*TASK DIRECTIONS*. Determine how many lines in the material hold the string "order", then reply with that number only.

--------------------

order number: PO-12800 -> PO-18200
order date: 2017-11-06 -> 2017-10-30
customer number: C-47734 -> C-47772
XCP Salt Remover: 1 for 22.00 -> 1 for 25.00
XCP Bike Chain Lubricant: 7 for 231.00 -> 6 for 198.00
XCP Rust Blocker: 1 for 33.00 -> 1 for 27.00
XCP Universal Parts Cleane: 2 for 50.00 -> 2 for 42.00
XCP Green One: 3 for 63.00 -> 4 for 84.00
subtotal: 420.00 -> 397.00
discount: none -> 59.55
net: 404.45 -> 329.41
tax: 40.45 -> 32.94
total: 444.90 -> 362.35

--------------------

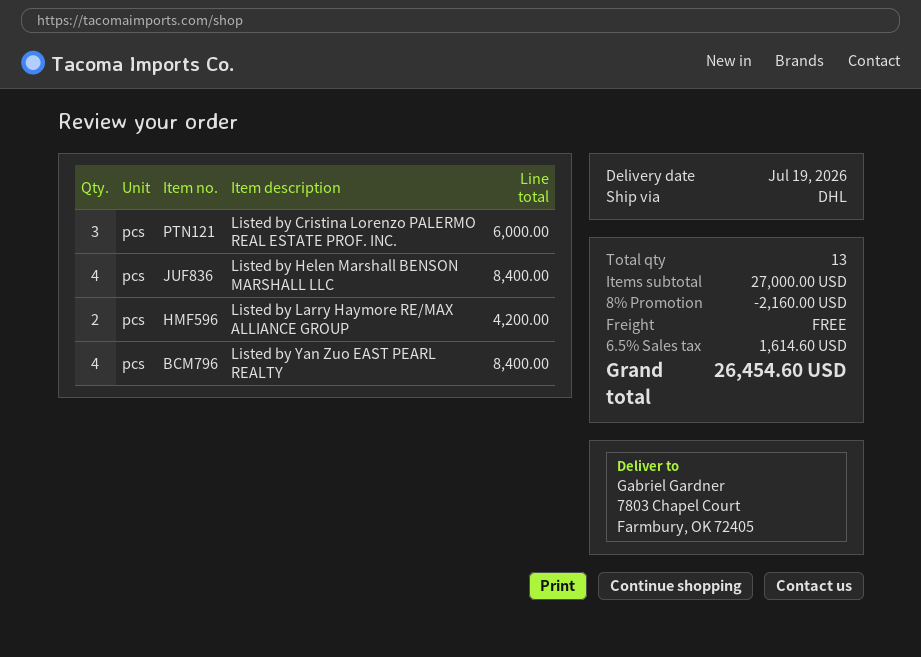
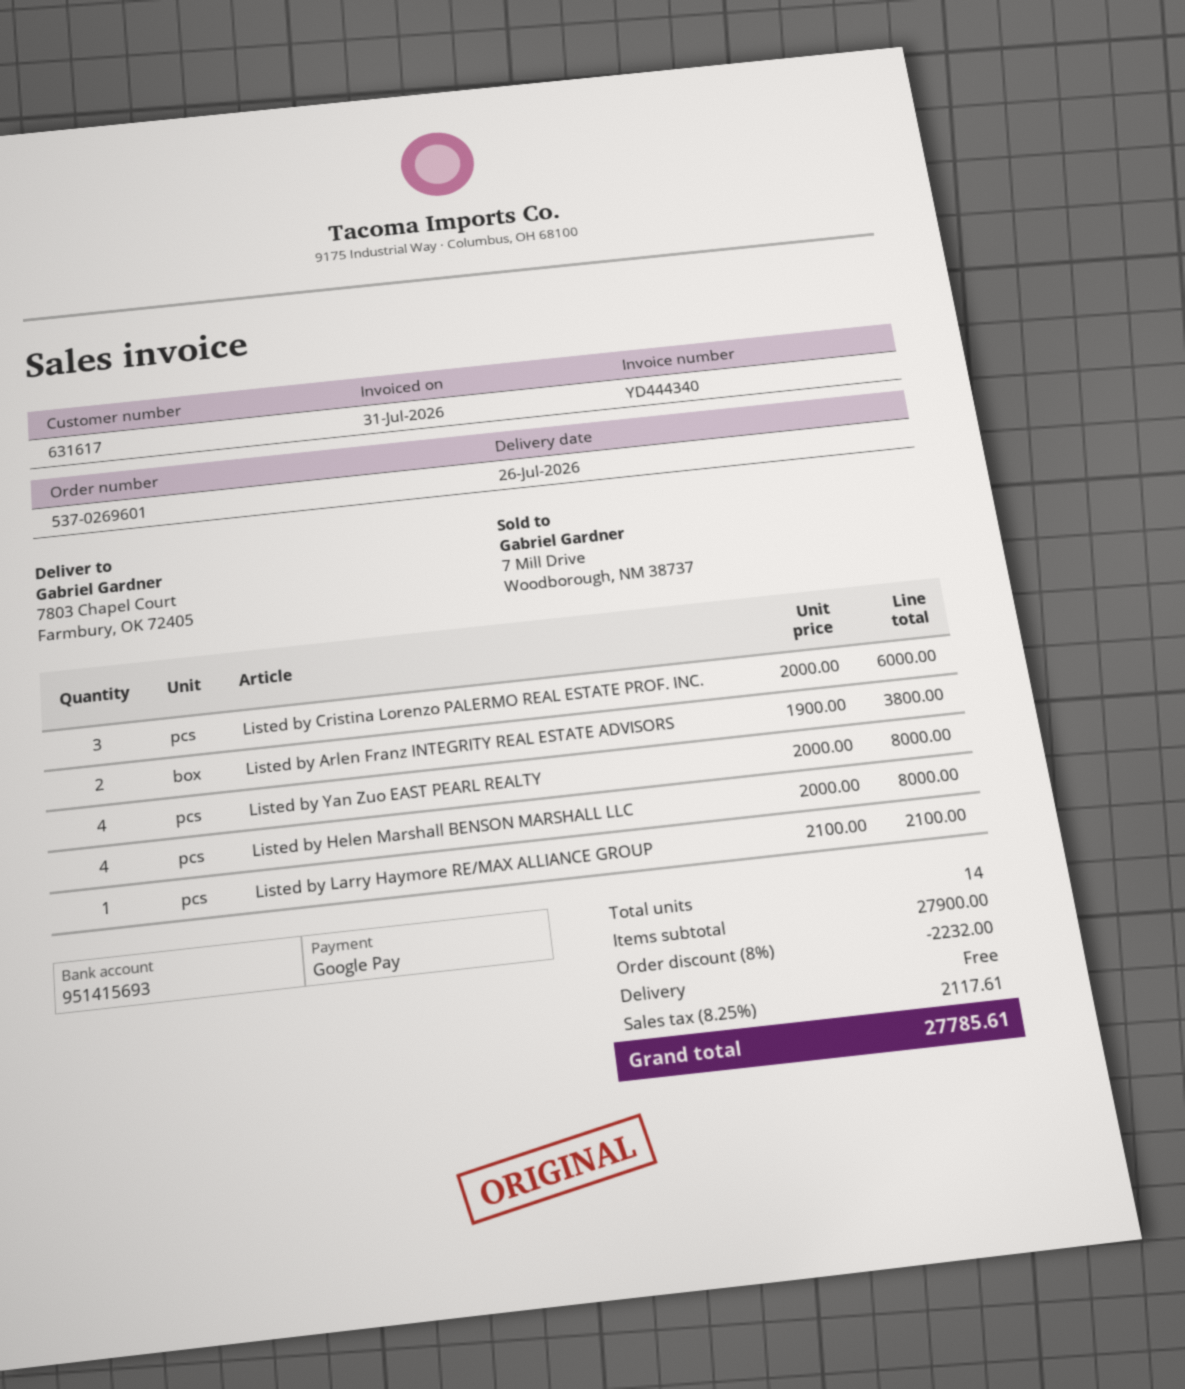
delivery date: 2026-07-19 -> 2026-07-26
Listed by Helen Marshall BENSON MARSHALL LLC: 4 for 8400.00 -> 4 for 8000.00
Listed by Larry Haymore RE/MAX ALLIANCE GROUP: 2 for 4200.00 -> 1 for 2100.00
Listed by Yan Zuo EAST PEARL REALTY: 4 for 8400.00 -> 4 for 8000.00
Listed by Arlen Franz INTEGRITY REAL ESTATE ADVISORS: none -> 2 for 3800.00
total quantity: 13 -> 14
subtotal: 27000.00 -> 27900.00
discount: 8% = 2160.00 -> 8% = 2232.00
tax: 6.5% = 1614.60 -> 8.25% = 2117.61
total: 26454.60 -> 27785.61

--------------------

*EXERCISE ANSWER*. 2